TASK:
All lines in the data that hold the word "exceptions" need copying.
── DATA EXCERPTS
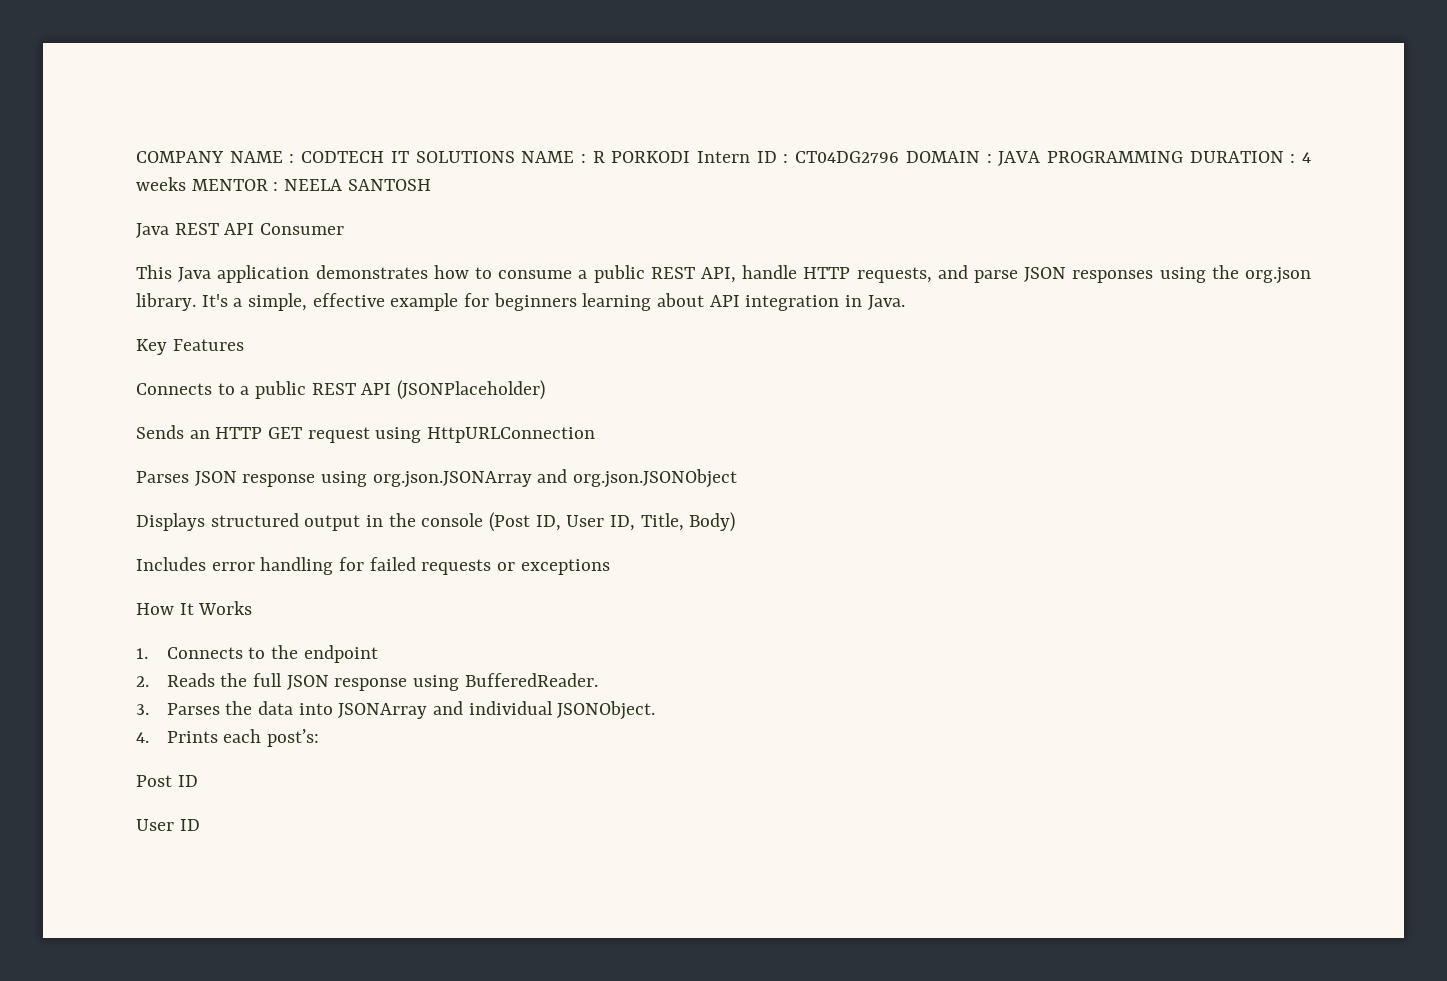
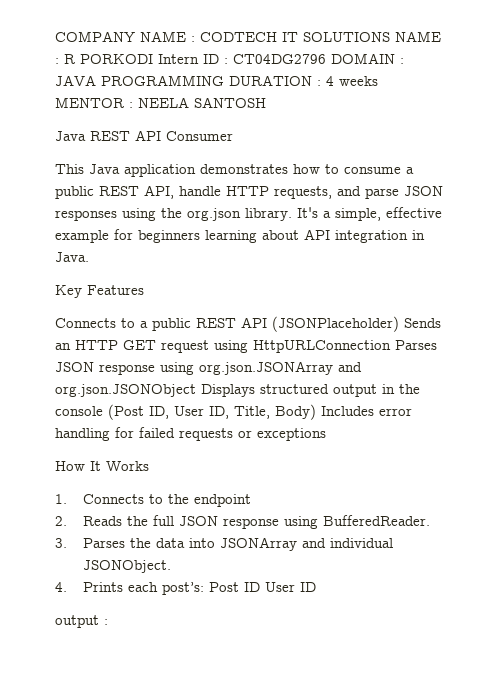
- Connects to a public REST API (JSONPlaceholder)
- Sends an HTTP GET request using HttpURLConnection
- Parses JSON response using org.json.JSONArray and org.json.JSONObject
- Displays structured output in the console (Post ID, User ID, Title, Body)
- Includes error handling for failed requests or exceptions
+ Connects to a public REST API (JSONPlaceholder) Sends an HTTP GET request using HttpURLConnection Parses JSON response using org.json.JSONArray and org.json.JSONObject Displays structured output in the console (Post ID, User ID, Title, Body) Includes error handling for failed requests or exceptions
- 4. Prints each post’s:
- Post ID
- User ID
+ 4. Prints each post’s: Post ID User ID
+ output :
────
EXERCISE OUTPUT:
- Includes error handling for failed requests or exceptions
+ Connects to a public REST API (JSONPlaceholder) Sends an HTTP GET request using HttpURLConnection Parses JSON response using org.json.JSONArray and org.json.JSONObject Displays structured output in the console (Post ID, User ID, Title, Body) Includes error handling for failed requests or exceptions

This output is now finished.